Dear almostdone or alredydone,
There is principle of Karma. When one gets an abusive or a manupulative dear one, it is a result of combination of their past Karma and our own past Karma. Karma to mean what we did, in this birth or earlier ones and what she did in this birth or earlier ones. Since you have already left, now no advise. Had you not left, I would have said hang on for the rest of your life with that home and accept it as God’s will and he will shower true mercy and grace on you and your wife some day. You will experience his power, his grace and reach a step closer to thee.
Dhiren Rana
well if you find a soulition send it my way my wife is very bad like this and i love her to death but im a hoe chaser and what ever she can think of me as being . Im not allowed to have female friends but yes im allwoed certian male friends as long as they apeal towards her as they become her puppets . There is nothing that i do rhat makes this ***** happy but let some male come up in here shes like talking away with them .

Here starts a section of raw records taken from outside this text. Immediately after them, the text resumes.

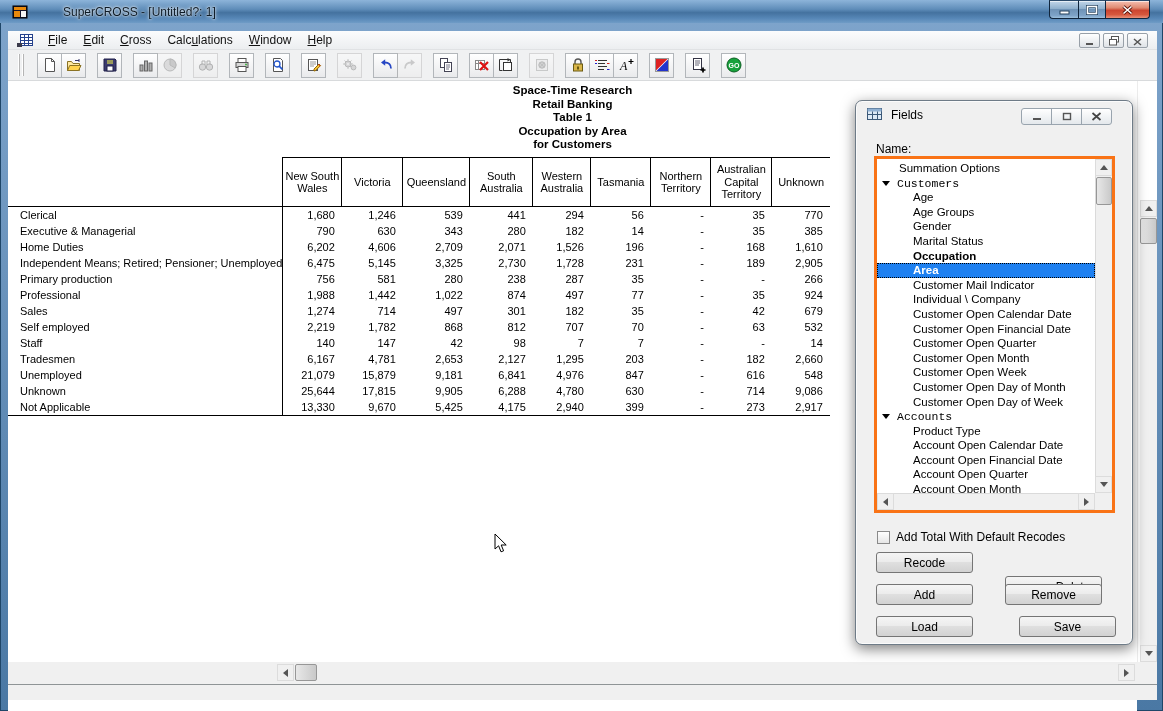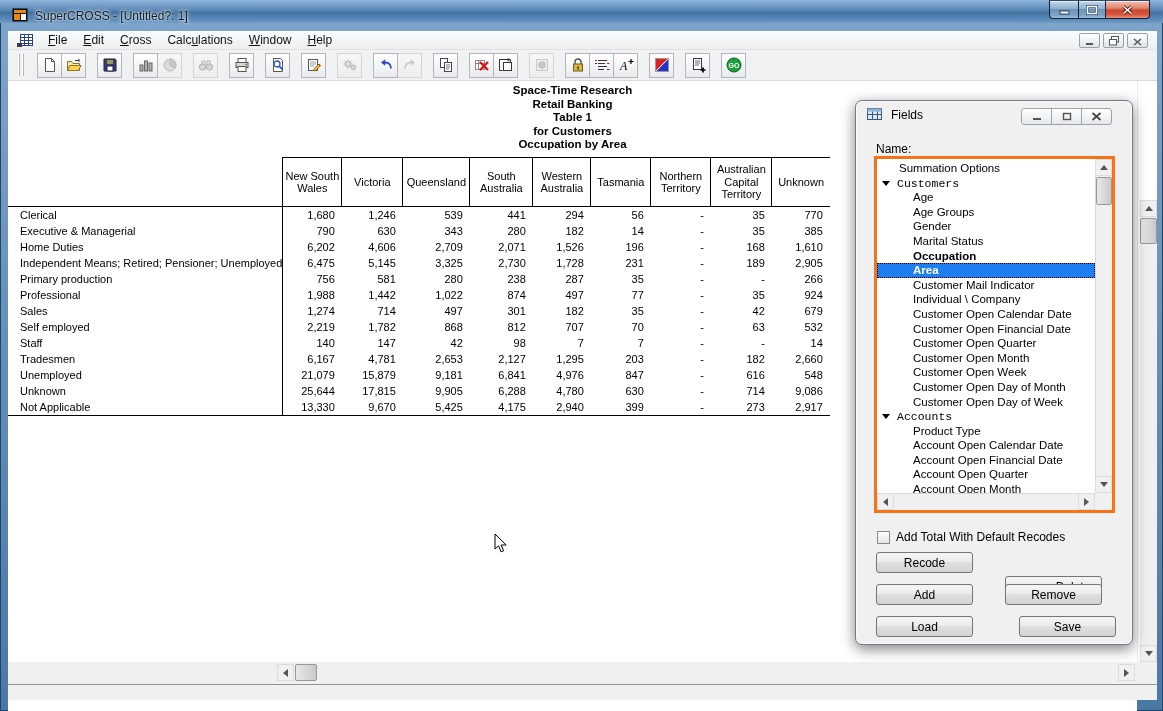--- a/index.html
+++ b/index.html
@@ -13,7 +13,7 @@
   
   .titlebar { position:absolute; left:0; top:0; width:100%; height:23px;
     background:linear-gradient(180deg,#8db4d9 0%,#5f8db9 40%,#44729f 55%,#5787b7 80%,#6f9cc6 100%);
-    display:flex; align-items:flex-end; padding-left:12px; }
+    display:flex; align-items:center; padding-left:12px;gap:28px; }
   .app-icon { width:16px; height:16px; margin-right:7px; }
   .title-text { font-size:12px; color:#0d1a26;
     text-shadow:0 0 4px rgba(255,255,255,.95),0 0 2px rgba(255,255,255,.95); }

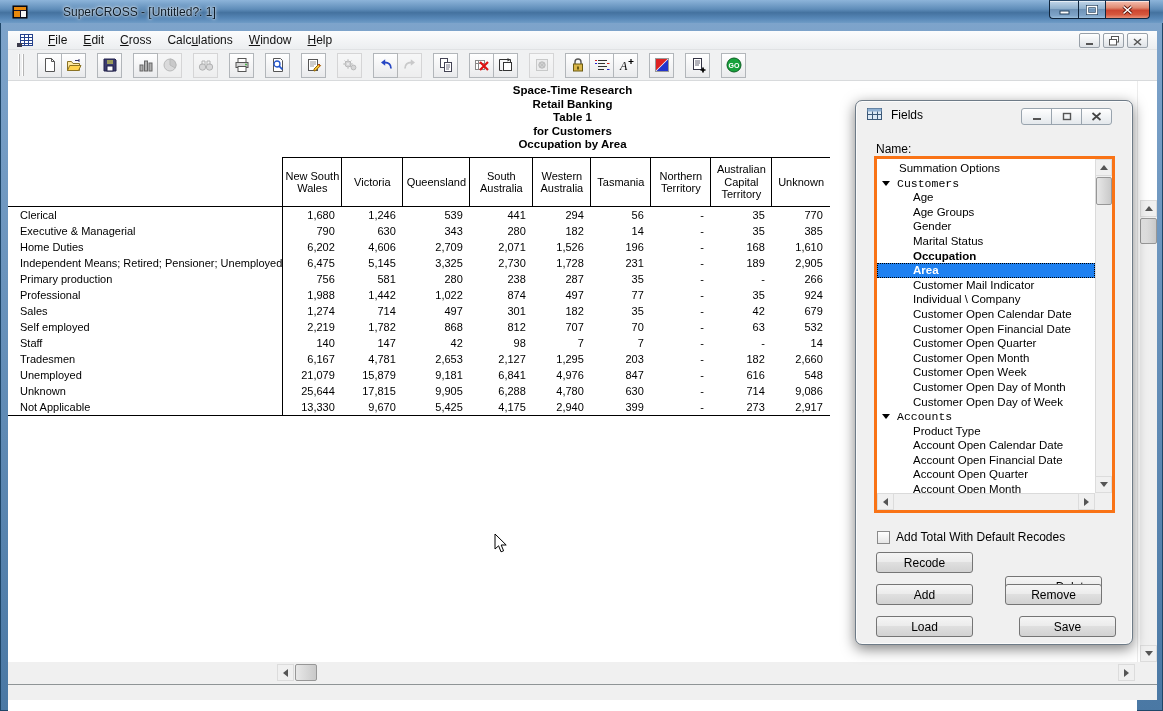--- a/index.html
+++ b/index.html
@@ -395,8 +395,8 @@
         <div class="rt-line">Space-Time Research</div>
         <div class="rt-line">Retail Banking</div>
         <div class="rt-line">Table 1</div>
+        <div class="rt-line">Occupation by Area</div>
         <div class="rt-line">for Customers</div>
-        <div class="rt-line">Occupation by Area</div>
       </div>
     <div id="tablehost">
         <table class="crosstab">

I’ve just left my wife under almost identical circumstances, it got to the point that i couldn’t be in the same room as her without feeling high anxiety, I couldnt sleep next to her for the past 4 years and had to go in the other room as i associated her with restlestness/ anxiety. In the end I caught her depression and luckily had the strength to walk about before we both became engulfed and put it on our two kids. Since I moved out 6 weeks ago, I can see an improvement in her, she now takes pride in her appearance and the house and is going for job interviews. Im hoping my actions have actually liberated us both into being better people and parents. Sometimes if a marriage is dead and in a bitter cycle of rows, making up and breaking up, the only solution is to leave and be re-born it provides clarity from the fog and makes you realise that just existing is not making the most of life.